● **Required work**
Only the pictures are dropped; the lines of the material that follow are returned exactly.

● **Study material**
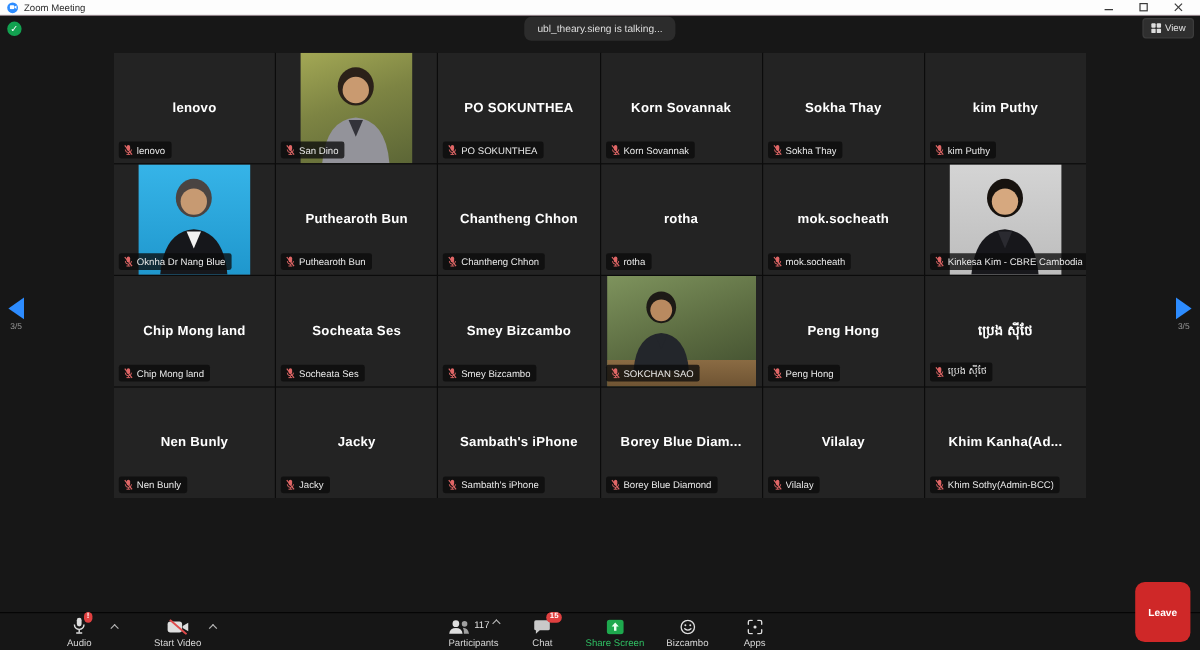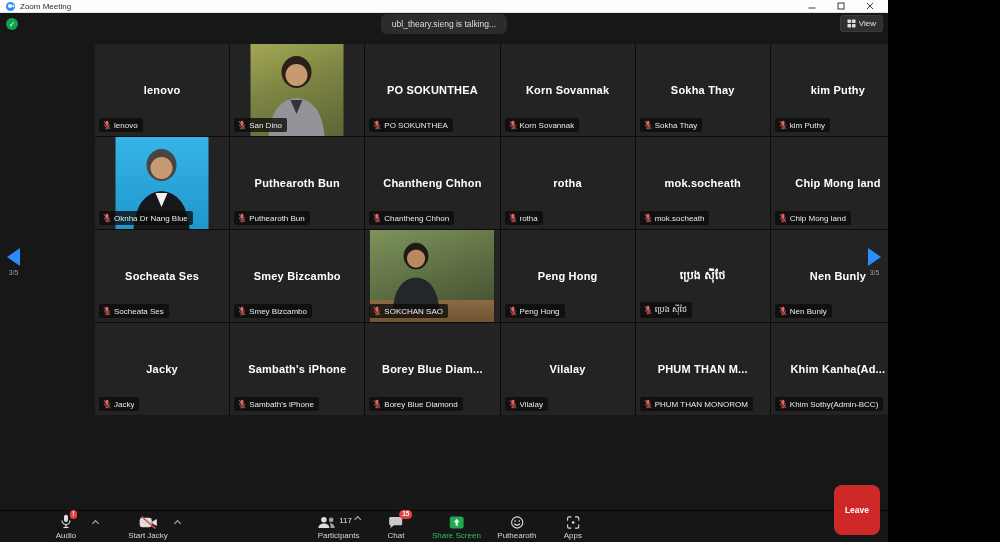--- a/index.html
+++ b/index.html
@@ -5,7 +5,7 @@
   * { margin:0; padding:0; box-sizing:border-box; }
   html,body { width:1000px; height:542px; background:#000; }
   body { font-family:"Liberation Sans","DejaVu Sans",sans-serif; }
-  .window { position:relative; width:888px; height:542px; background:#be185d; overflow:hidden;text-decoration:underline; }
+  .window { position:relative; width:1000px; height:542px; background:#be185d; overflow:hidden;text-decoration:underline; }
 
   
   .titlebar { position:absolute; top:0; left:0; right:0; height:13px; background:#fdfdfd; display:flex; align-items:center; padding:0 6px; gap:5px; border-bottom:1px solid #e3e3e3; }

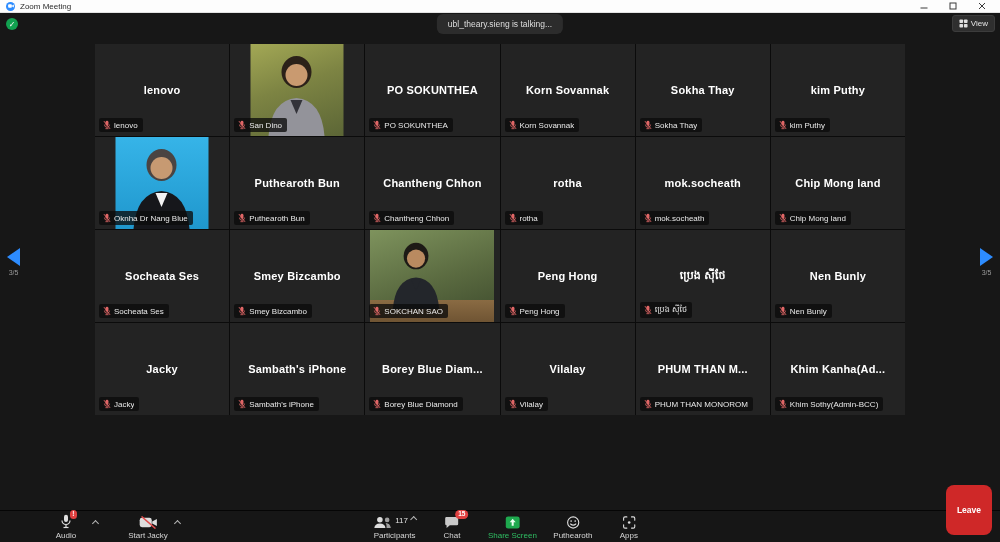--- a/index.html
+++ b/index.html
@@ -289,6 +289,27 @@
     </div>
   </div>
 
+  <div class="tile has-video">
+    <div class="video v-kinkesa">
+      <svg class="person" viewBox="0 0 93 92" preserveAspectRatio="xMidYMax meet">
+        <ellipse class="hair" cx="46" cy="28" rx="15" ry="16"></ellipse>
+        <circle class="head" cx="46" cy="31" r="11"></circle>
+        <path class="body" d="M18 92 Q21 56 46 54 Q71 56 74 92 Z"></path>
+        <path class="collar" d="M40 56 L46 70 L52 56 Z"></path>
+      </svg>
+    </div>
+
+    <div class="chip">
+      <svg viewBox="0 0 10 12" width="8" height="10">
+        <rect x="3.2" y="0.8" width="3.6" height="6" rx="1.8" fill="#E06666"></rect>
+        <path d="M1.8 5.5 a3.2 3.2 0 0 0 6.4 0" fill="none" stroke="#E06666" stroke-width="1"></path>
+        <line x1="5" y1="8.7" x2="5" y2="10.3" stroke="#E06666" stroke-width="1"></line>
+        <line x1="3" y1="10.6" x2="7" y2="10.6" stroke="#E06666" stroke-width="1"></line>
+        <line x1="1.2" y1="1.2" x2="8.8" y2="10.8" stroke="#E06666" stroke-width="1.2"></line>
+      </svg>
+      <span class="chip-text">Kinkesa Kim - CBRE Cambodia</span>
+    </div>
+  </div>
 
   <div class="tile">
 

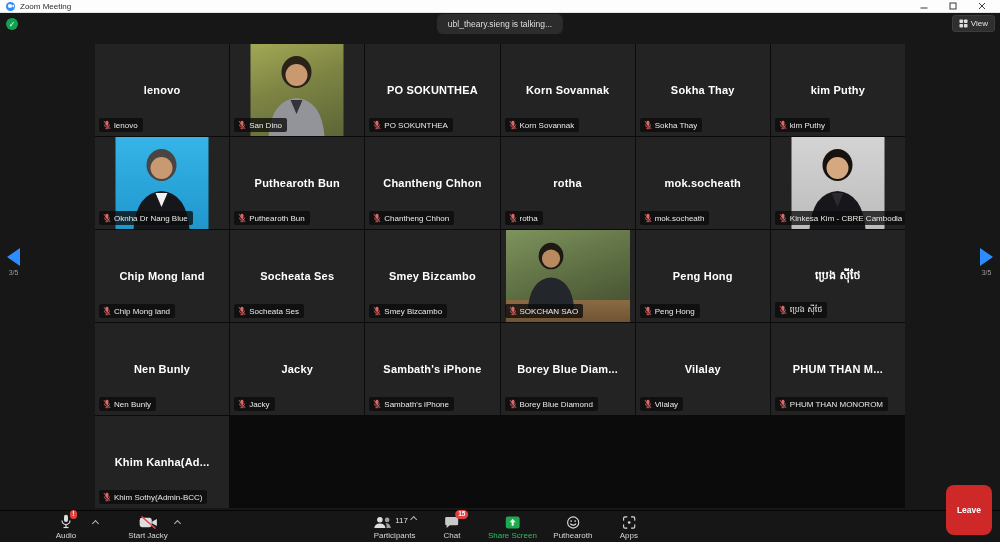--- a/index.html
+++ b/index.html
@@ -483,20 +483,6 @@
     </div>
   </div>
 
-  <div class="tile">
-
-    <div class="tile-name">PHUM THAN M...</div>
-    <div class="chip">
-      <svg viewBox="0 0 10 12" width="8" height="10">
-        <rect x="3.2" y="0.8" width="3.6" height="6" rx="1.8" fill="#E06666"></rect>
-        <path d="M1.8 5.5 a3.2 3.2 0 0 0 6.4 0" fill="none" stroke="#E06666" stroke-width="1"></path>
-        <line x1="5" y1="8.7" x2="5" y2="10.3" stroke="#E06666" stroke-width="1"></line>
-        <line x1="3" y1="10.6" x2="7" y2="10.6" stroke="#E06666" stroke-width="1"></line>
-        <line x1="1.2" y1="1.2" x2="8.8" y2="10.8" stroke="#E06666" stroke-width="1.2"></line>
-      </svg>
-      <span class="chip-text">PHUM THAN MONOROM</span>
-    </div>
-  </div>
 
   <div class="tile">
 

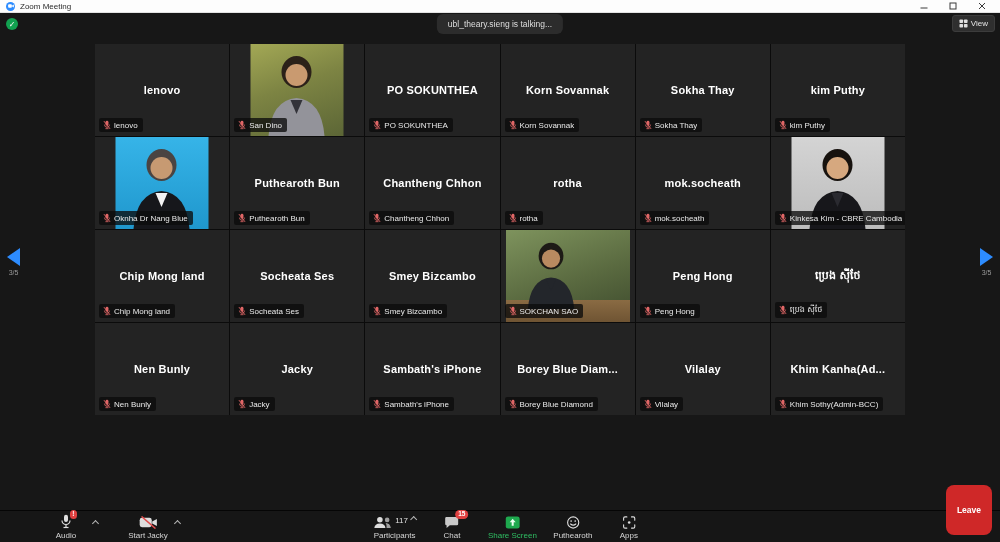--- a/index.html
+++ b/index.html
@@ -533,7 +533,7 @@
             <line x1="2.5" y1="0.5" x2="17.5" y2="13.5" stroke="#e04b4b" stroke-width="1.6"></line>
           </svg>
         </span>
-        <span class="tb-label">Start Jacky</span>
+        <span class="tb-label">Start Video</span>
         <span class="chev side-chev"></span>
       </div>
     </div>

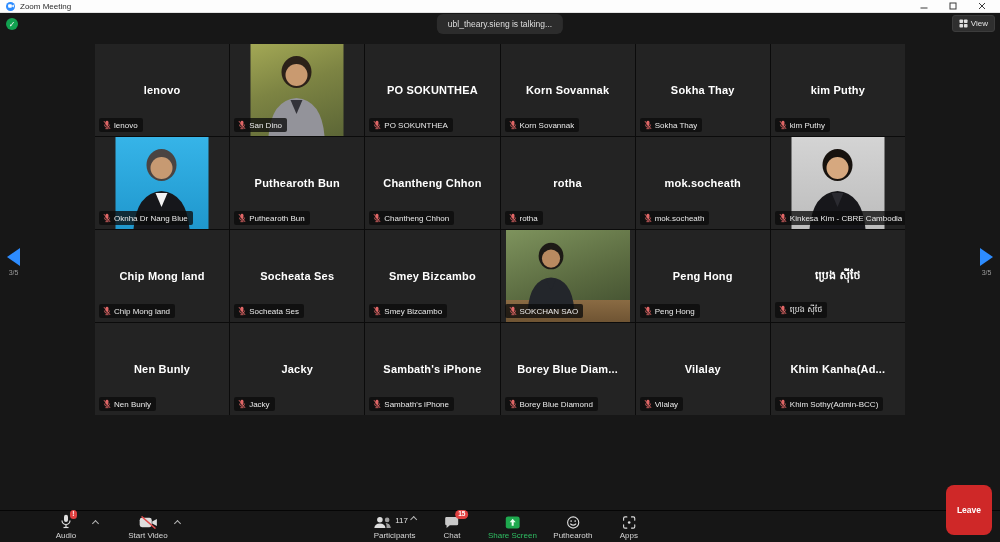--- a/index.html
+++ b/index.html
@@ -581,7 +581,7 @@
             <path d="M4.2 8.6 Q7 11 9.8 8.6" fill="none" stroke="#dedede" stroke-width="1.2" stroke-linecap="round"></path>
           </svg>
         </span>
-        <span class="tb-label">Puthearoth</span>
+        <span class="tb-label">Bizcambo</span>
       </div>
       <div class="tb-btn">
         <span class="icon-wrap">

● **Solution to the problem**
--- a/index.html
+++ b/index.html
@@ -5,7 +5,7 @@
   * { margin:0; padding:0; box-sizing:border-box; }
   html,body { width:1000px; height:542px; background:#000; }
   body { font-family:"Liberation Sans","DejaVu Sans",sans-serif; }
-  .window { position:relative; width:888px; height:542px; background:#be185d; overflow:hidden;text-decoration:underline; }
+  .window { position:relative; width:1000px; height:542px; background:#be185d; overflow:hidden;text-decoration:underline; }
 
   
   .titlebar { position:absolute; top:0; left:0; right:0; height:13px; background:#fdfdfd; display:flex; align-items:center; padding:0 6px; gap:5px; border-bottom:1px solid #e3e3e3; }

--- a/index.html
+++ b/index.html
@@ -289,6 +289,27 @@
     </div>
   </div>
 
+  <div class="tile has-video">
+    <div class="video v-kinkesa">
+      <svg class="person" viewBox="0 0 93 92" preserveAspectRatio="xMidYMax meet">
+        <ellipse class="hair" cx="46" cy="28" rx="15" ry="16"></ellipse>
+        <circle class="head" cx="46" cy="31" r="11"></circle>
+        <path class="body" d="M18 92 Q21 56 46 54 Q71 56 74 92 Z"></path>
+        <path class="collar" d="M40 56 L46 70 L52 56 Z"></path>
+      </svg>
+    </div>
+
+    <div class="chip">
+      <svg viewBox="0 0 10 12" width="8" height="10">
+        <rect x="3.2" y="0.8" width="3.6" height="6" rx="1.8" fill="#E06666"></rect>
+        <path d="M1.8 5.5 a3.2 3.2 0 0 0 6.4 0" fill="none" stroke="#E06666" stroke-width="1"></path>
+        <line x1="5" y1="8.7" x2="5" y2="10.3" stroke="#E06666" stroke-width="1"></line>
+        <line x1="3" y1="10.6" x2="7" y2="10.6" stroke="#E06666" stroke-width="1"></line>
+        <line x1="1.2" y1="1.2" x2="8.8" y2="10.8" stroke="#E06666" stroke-width="1.2"></line>
+      </svg>
+      <span class="chip-text">Kinkesa Kim - CBRE Cambodia</span>
+    </div>
+  </div>
 
   <div class="tile">
 

--- a/index.html
+++ b/index.html
@@ -483,20 +483,6 @@
     </div>
   </div>
 
-  <div class="tile">
-
-    <div class="tile-name">PHUM THAN M...</div>
-    <div class="chip">
-      <svg viewBox="0 0 10 12" width="8" height="10">
-        <rect x="3.2" y="0.8" width="3.6" height="6" rx="1.8" fill="#E06666"></rect>
-        <path d="M1.8 5.5 a3.2 3.2 0 0 0 6.4 0" fill="none" stroke="#E06666" stroke-width="1"></path>
-        <line x1="5" y1="8.7" x2="5" y2="10.3" stroke="#E06666" stroke-width="1"></line>
-        <line x1="3" y1="10.6" x2="7" y2="10.6" stroke="#E06666" stroke-width="1"></line>
-        <line x1="1.2" y1="1.2" x2="8.8" y2="10.8" stroke="#E06666" stroke-width="1.2"></line>
-      </svg>
-      <span class="chip-text">PHUM THAN MONOROM</span>
-    </div>
-  </div>
 
   <div class="tile">
 

--- a/index.html
+++ b/index.html
@@ -533,7 +533,7 @@
             <line x1="2.5" y1="0.5" x2="17.5" y2="13.5" stroke="#e04b4b" stroke-width="1.6"></line>
           </svg>
         </span>
-        <span class="tb-label">Start Jacky</span>
+        <span class="tb-label">Start Video</span>
         <span class="chev side-chev"></span>
       </div>
     </div>

--- a/index.html
+++ b/index.html
@@ -581,7 +581,7 @@
             <path d="M4.2 8.6 Q7 11 9.8 8.6" fill="none" stroke="#dedede" stroke-width="1.2" stroke-linecap="round"></path>
           </svg>
         </span>
-        <span class="tb-label">Puthearoth</span>
+        <span class="tb-label">Bizcambo</span>
       </div>
       <div class="tb-btn">
         <span class="icon-wrap">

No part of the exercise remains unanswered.